Decoding the DNA of a woman who died of acute myeloid leukemia (AML) has led researchers at Washington University School of Medicine in St. Louis to a gene that they found to be commonly altered in many patients who died quickly of the disease.

The findings, if confirmed in larger studies, suggest that a diagnostic test for mutations in the gene could identify AML patients who need more aggressive treatment right from the start. The new discovery also provides a concrete target for developing improved therapies against AML, a fast-moving blood cancer that kills 9,000 Americans annually.

Studying nearly 300 AML patients, the researchers found those with a mutation in the DNA methyltransferase 3A gene, or DNMT3A, survived for a median of just over one year after their diagnosis, compared with nearly 3.5 years for those without a mutation. The research is published online Nov. 10 in the New England Journal of Medicine.

Notably, the investigators found the mutations in one-third of the patients whose prognosis would be unclear, based on current diagnostic tests. These patients typically receive standard chemotherapy drugs as a first-line treatment.

“Based on what we found, if a patient has a DNMT3A mutation, it looks like you’re going to want to treat very aggressively, perhaps go straight to bone marrow transplantation or a more intensive chemotherapy regimen,” says senior author Richard K. Wilson, PhD, director of Washington University’s Genome Center and professor of genetics and of molecular microbiology.
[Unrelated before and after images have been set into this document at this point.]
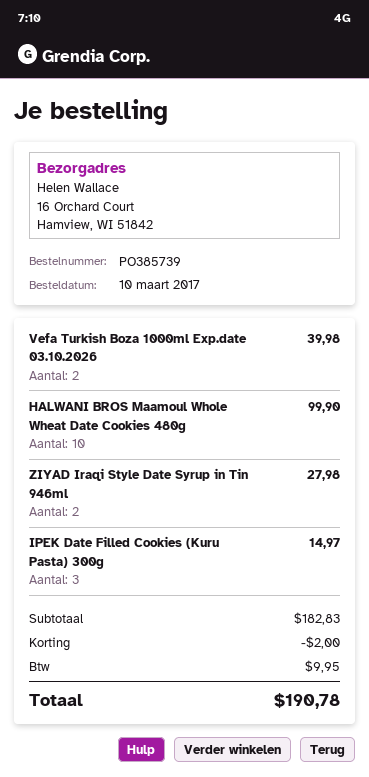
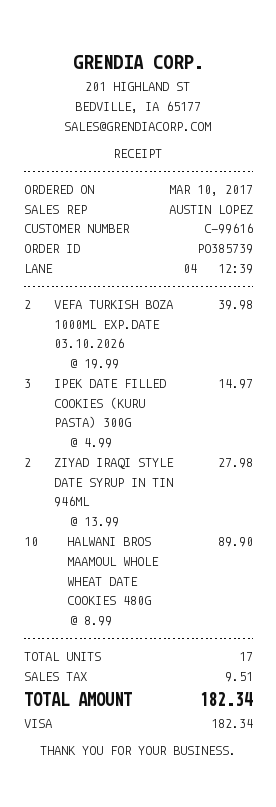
HALWANI BROS Maamoul Whole Wheat Date Cookies 480g: 10 for 99.90 -> 10 for 89.90
discount: 2.00 -> none
tax: 9.95 -> 9.51
total: 190.78 -> 182.34

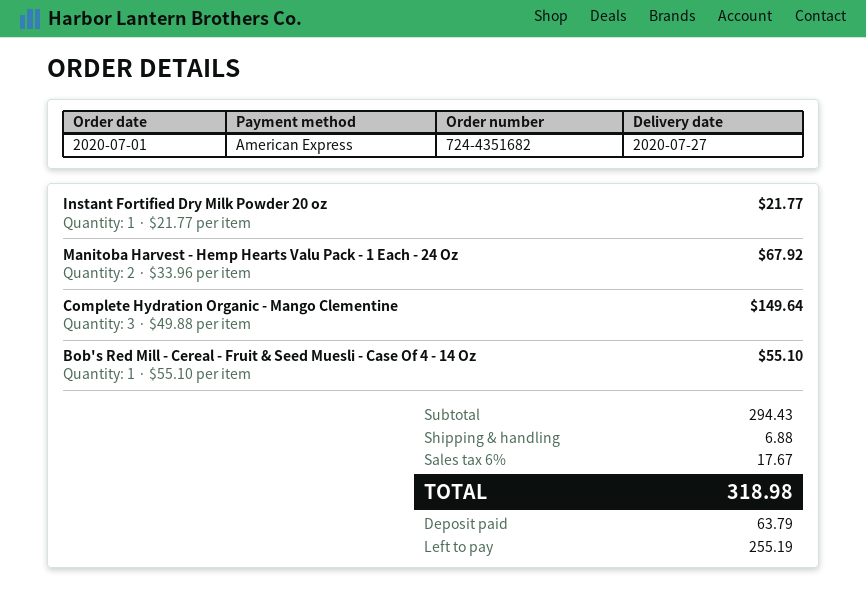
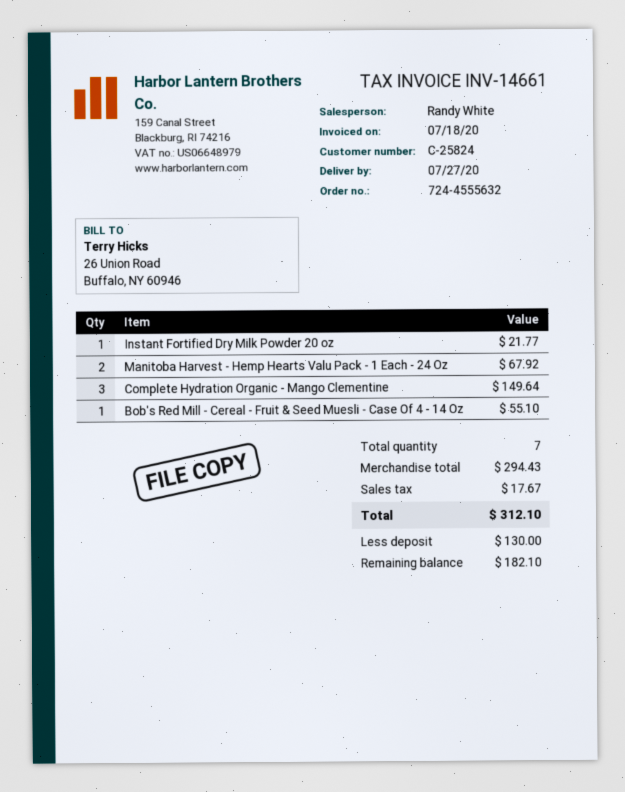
order number: 724-4351682 -> 724-4555632
shipping: 6.88 -> none
total: 318.98 -> 312.10
deposit: 63.79 -> 130.00
balance: 255.19 -> 182.10

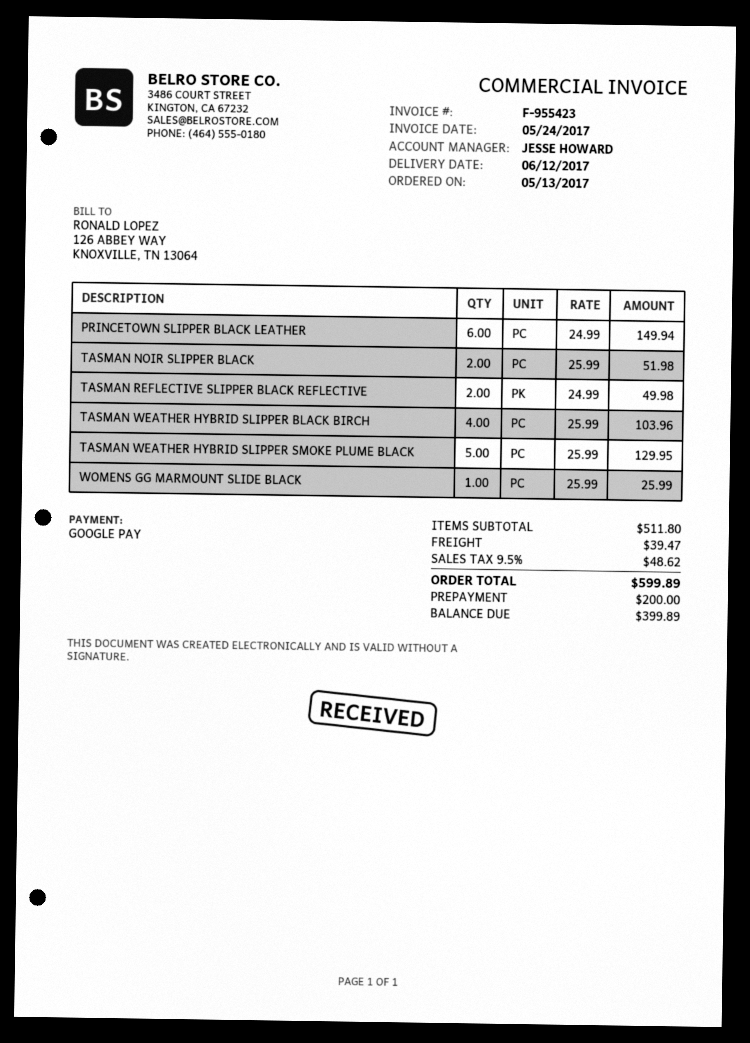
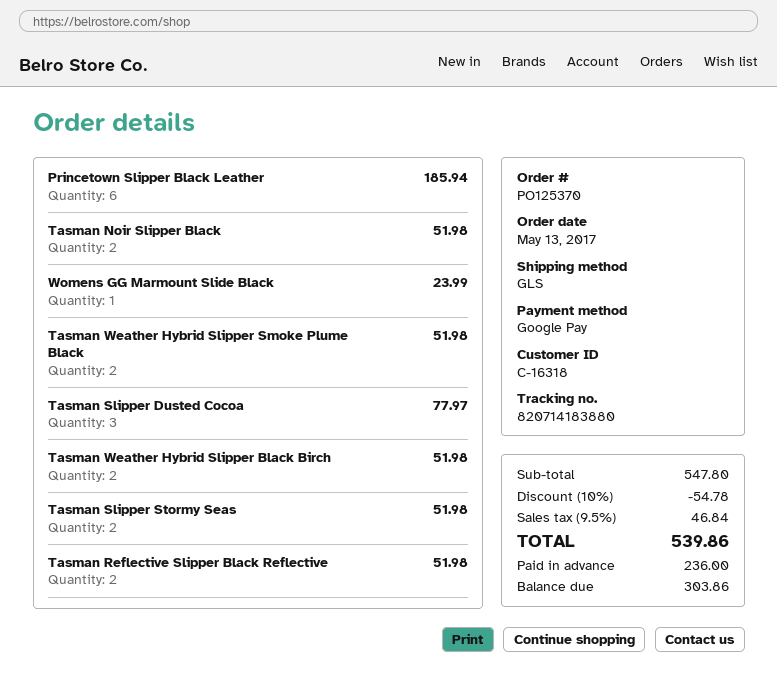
PRINCETOWN SLIPPER BLACK LEATHER: 6 for 149.94 -> 6 for 185.94
TASMAN REFLECTIVE SLIPPER BLACK REFLECTIVE: 2 for 49.98 -> 2 for 51.98
TASMAN WEATHER HYBRID SLIPPER BLACK BIRCH: 4 for 103.96 -> 2 for 51.98
TASMAN WEATHER HYBRID SLIPPER SMOKE PLUME BLACK: 5 for 129.95 -> 2 for 51.98
WOMENS GG MARMOUNT SLIDE BLACK: 1 for 25.99 -> 1 for 23.99
Tasman Slipper Dusted Cocoa: none -> 3 for 77.97
Tasman Slipper Stormy Seas: none -> 2 for 51.98
subtotal: 511.80 -> 547.80
discount: none -> 10% = 54.78
shipping: 39.47 -> none
tax: 9.5% = 48.62 -> 9.5% = 46.84
total: 599.89 -> 539.86
deposit: 200.00 -> 236.00
balance: 399.89 -> 303.86

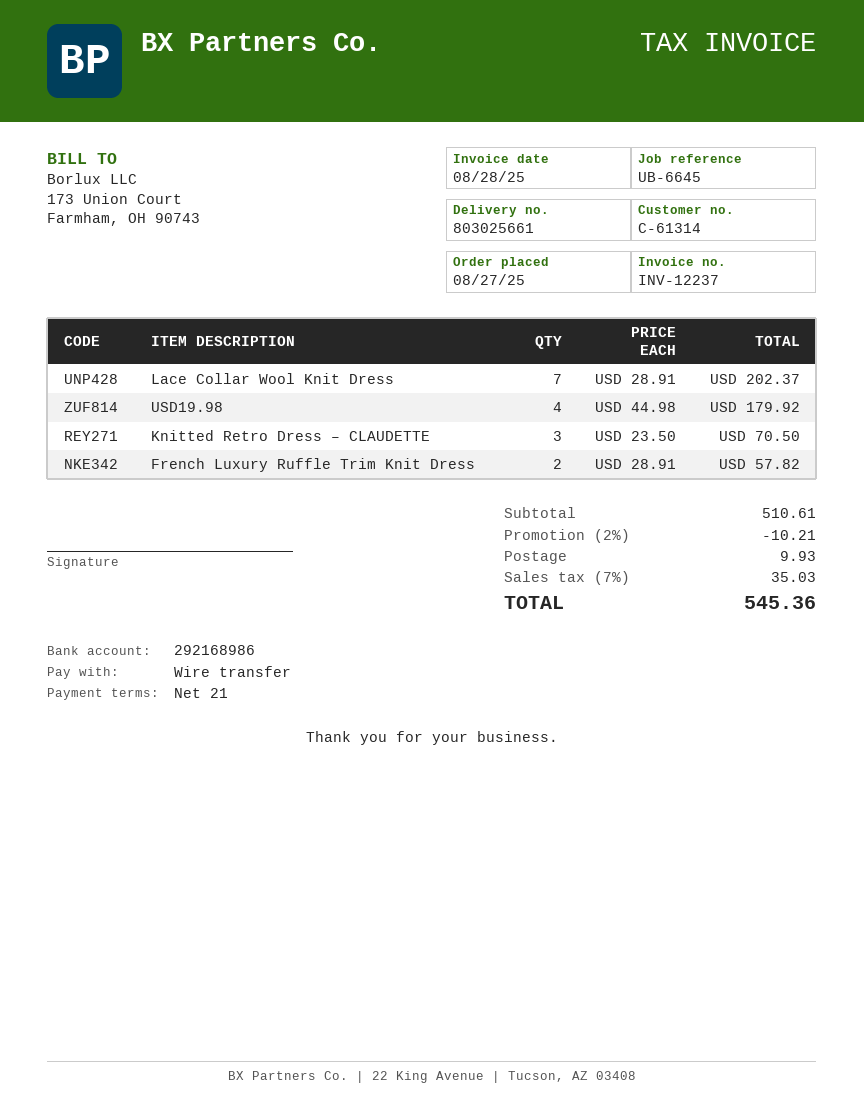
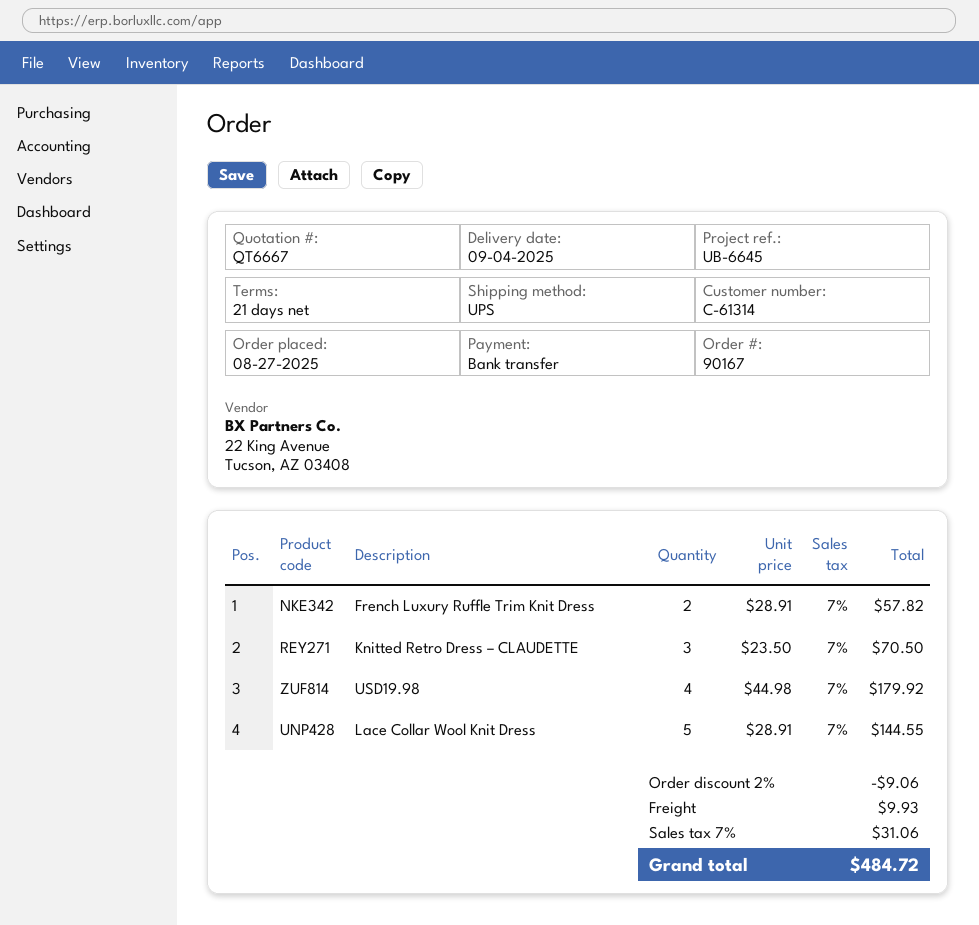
Lace Collar Wool Knit Dress: 7 x 28.91 = 202.37 -> 5 x 28.91 = 144.55
discount: 2% = 10.21 -> 2% = 9.06
tax: 7% = 35.03 -> 7% = 31.06
total: 545.36 -> 484.72

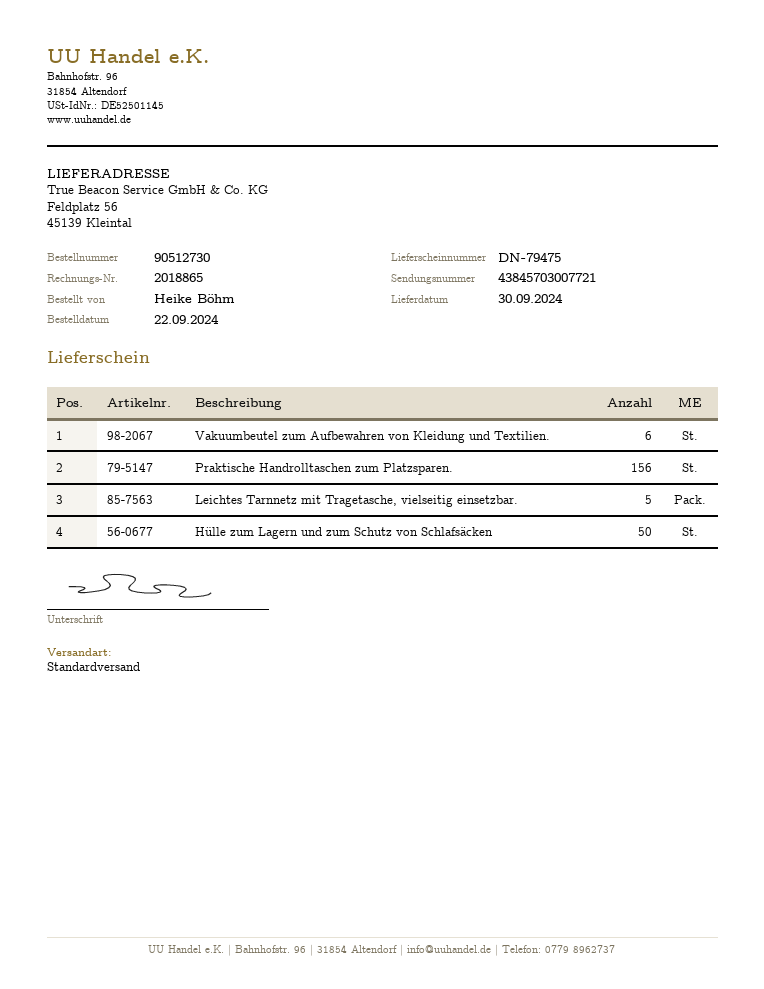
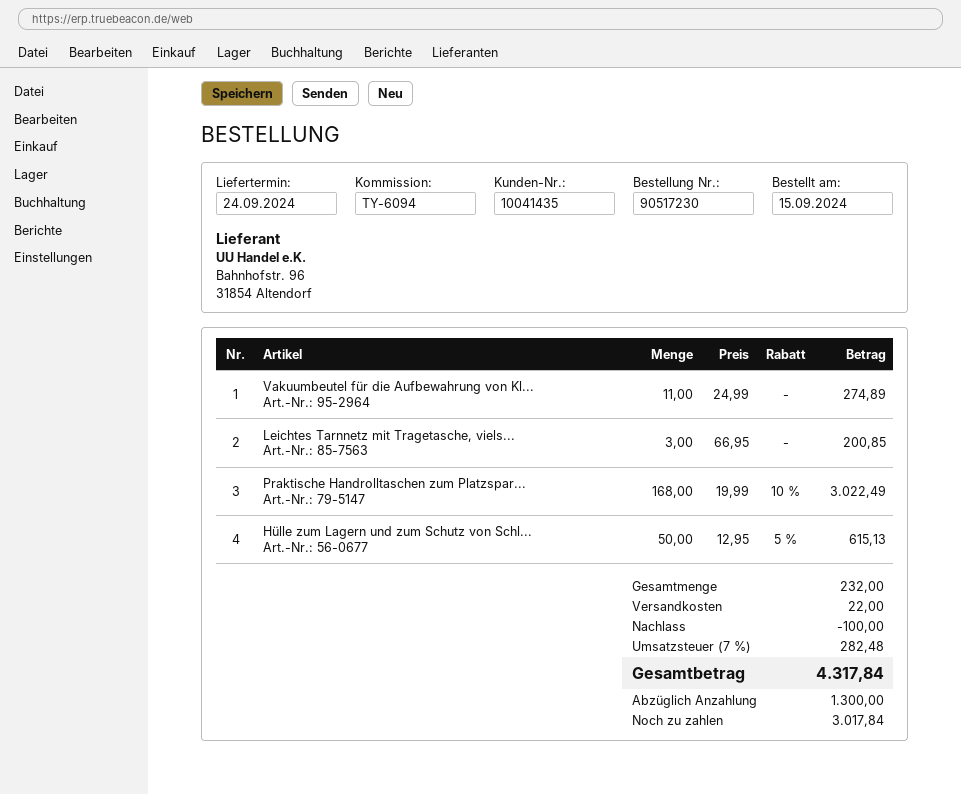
order number: 90512730 -> 90517230
order date: 2024-09-22 -> 2024-09-15
delivery date: 2024-09-30 -> 2024-09-24
Vakuumbeutel zum Aufbewahren von Kleidung und Textilien.: 6 -> none
Praktische Handrolltaschen zum Platzsparen.: 156 -> 168
Leichtes Tarnnetz mit Tragetasche, vielseitig einsetzbar.: 5 -> 3
Vakuumbeutel für die Aufbewahrung von Kl...: none -> 11

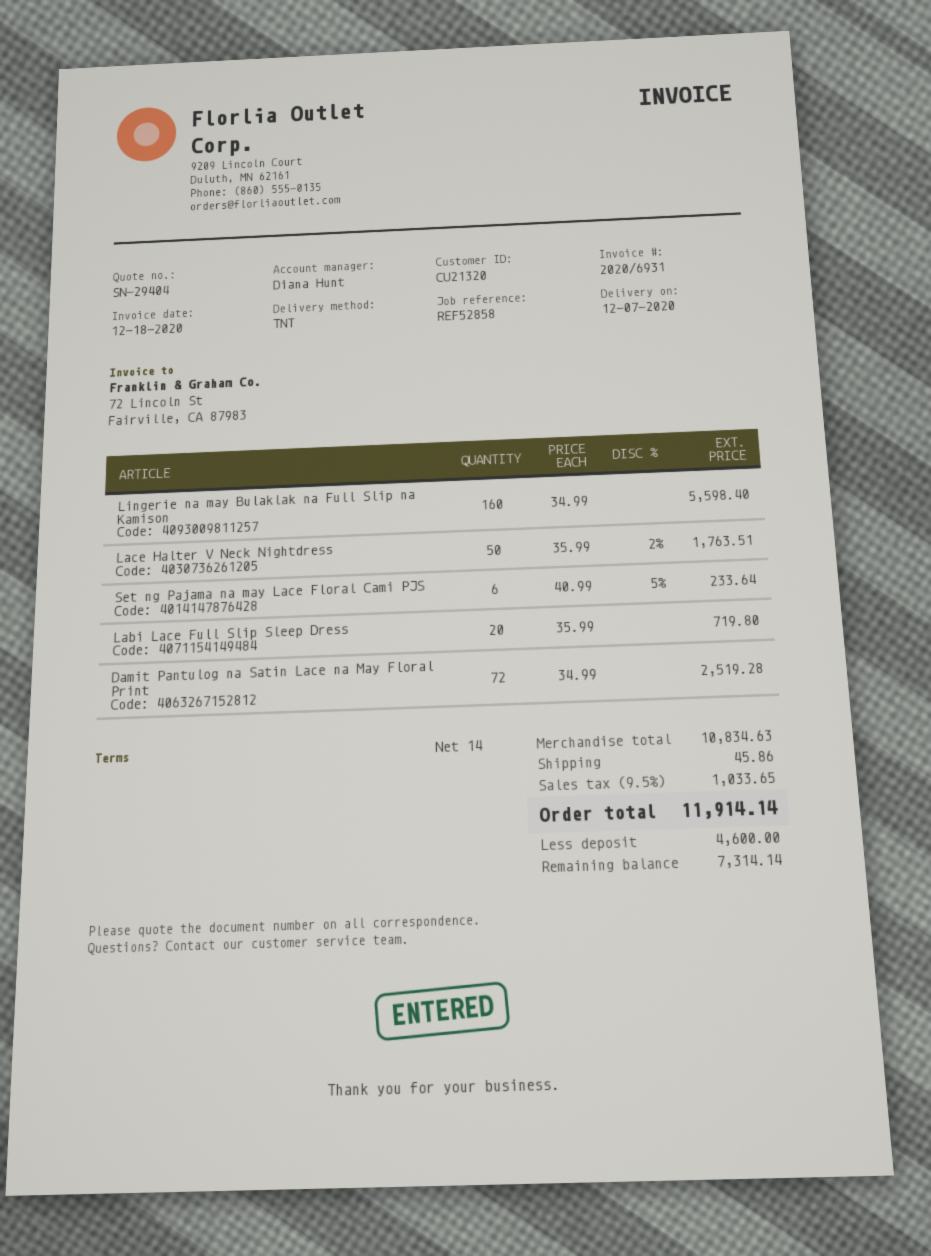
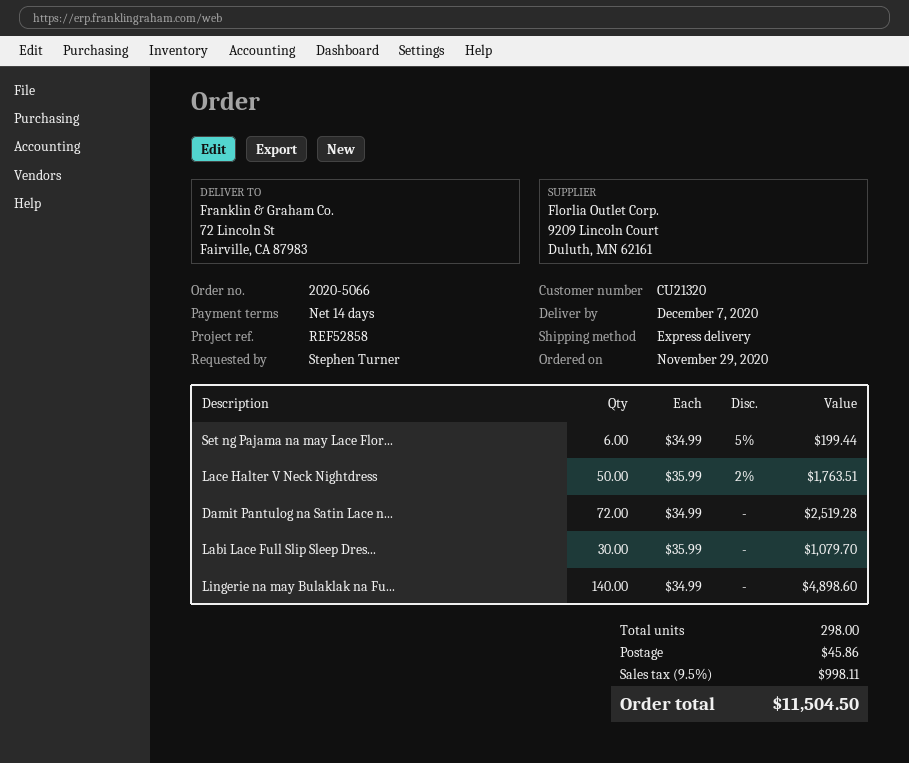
shipping method: TNT -> express
Lingerie na may Bulaklak na Full Slip na Kamison: 160 x 34.99 = 5598.40 -> 140 x 34.99 = 4898.60
Set ng Pajama na may Lace Floral Cami PJS: 6 x 40.99 - 5% = 233.64 -> 6 x 34.99 - 5% = 199.44
Labi Lace Full Slip Sleep Dress: 20 x 35.99 = 719.80 -> 30 x 35.99 = 1079.70
tax: 9.5% = 1033.65 -> 9.5% = 998.11
total: 11914.14 -> 11504.50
In an accompanying editorial, Kevin Shannon, MD, of the University of California at San Francisco, writes that the Washington University research “underscores the power of whole-genome sequencing studies to uncover new molecular lesions in cancer.”

The study was conducted by a large team of scientists at The Genome Center and the Siteman Cancer Center at Barnes-Jewish Hospital and Washington University School of Medicine. They are pioneers in using a comprehensive, genome-wide approach to unravel the genetic basis of cancer. By decoding the genome – all the DNA – of cancer patients and their tumor cells, they can find critical mutations at the root of the disease. Then, the researchers can look for those errors in other patients.

The new research dovetails with the work that Washington University genome scientists are engaged in as part of The Cancer Genome Atlas, a joint project of the National Cancer Institute and National Human Genome Research Institute to unravel the genetic basis of more than 20 different types of cancer.

“This discovery is a clear example of the power of comprehensive analysis of cancer genomes,” says Francis Collins, MD, PhD, director of the National Institutes of Health. “By using high-throughput DNA sequencing, researchers will be able to discover all of the common genetic changes that contribute to cancer. With that knowledge, a growing list of targeted treatments will be developed, based on a firm biological understanding of the disease.”

The researchers zeroed in on the DNMT3A mutation by decoding the genome of a woman who died of AML in her 50s and comparing it to the genome of her cancer cells. Then they looked to see if the DNMT3A gene was altered in leukemia cells from 281 other patients with AML. They found mutations in 62 of them, or 21 percent.

Most notably, however, they found DNMT3A mutations in 34 percent (56 of 166) of patients who had been classified as “intermediate risk,” based on an analysis of chromosomes in their leukemia cells. Doctors routinely look at these chromosomes to determine the extent to which they have broken apart and rearranged themselves, an indicator of the severity of the disease.

More than half of AML patients have this intermediate-risk profile. Their chromosomes look normal or have very minor changes. While some do well on standard chemotherapy, many others do poorly. And therein lies the problem.

“We have not had a reliable way to predict which of these patients will respond to the standard treatment,” says lead author and hematologist Timothy Ley, MD, the Lewis T. and Rosalind B. Apple Professor of Medicine and professor of genetics. “In the cases we studied, mutations in the DNMT3A gene trump everything else we’ve found so far to predict adverse outcomes in intermediate-risk AML.”

As part of the new research, the investigators looked to see which treatments the patients received and how they fared. Those with DNMT3A mutations treated with bone marrow transplants lived longer than those who received only chemotherapy, but the investigators caution that the sample size was small. They say follow-up studies are needed to confirm the benefit of bone marrow transplants in these patients.

Patients over age 60 fared particularly poorly if they had a DNMT3A mutation. Of the 17 in the study, none lived longer than 18 months.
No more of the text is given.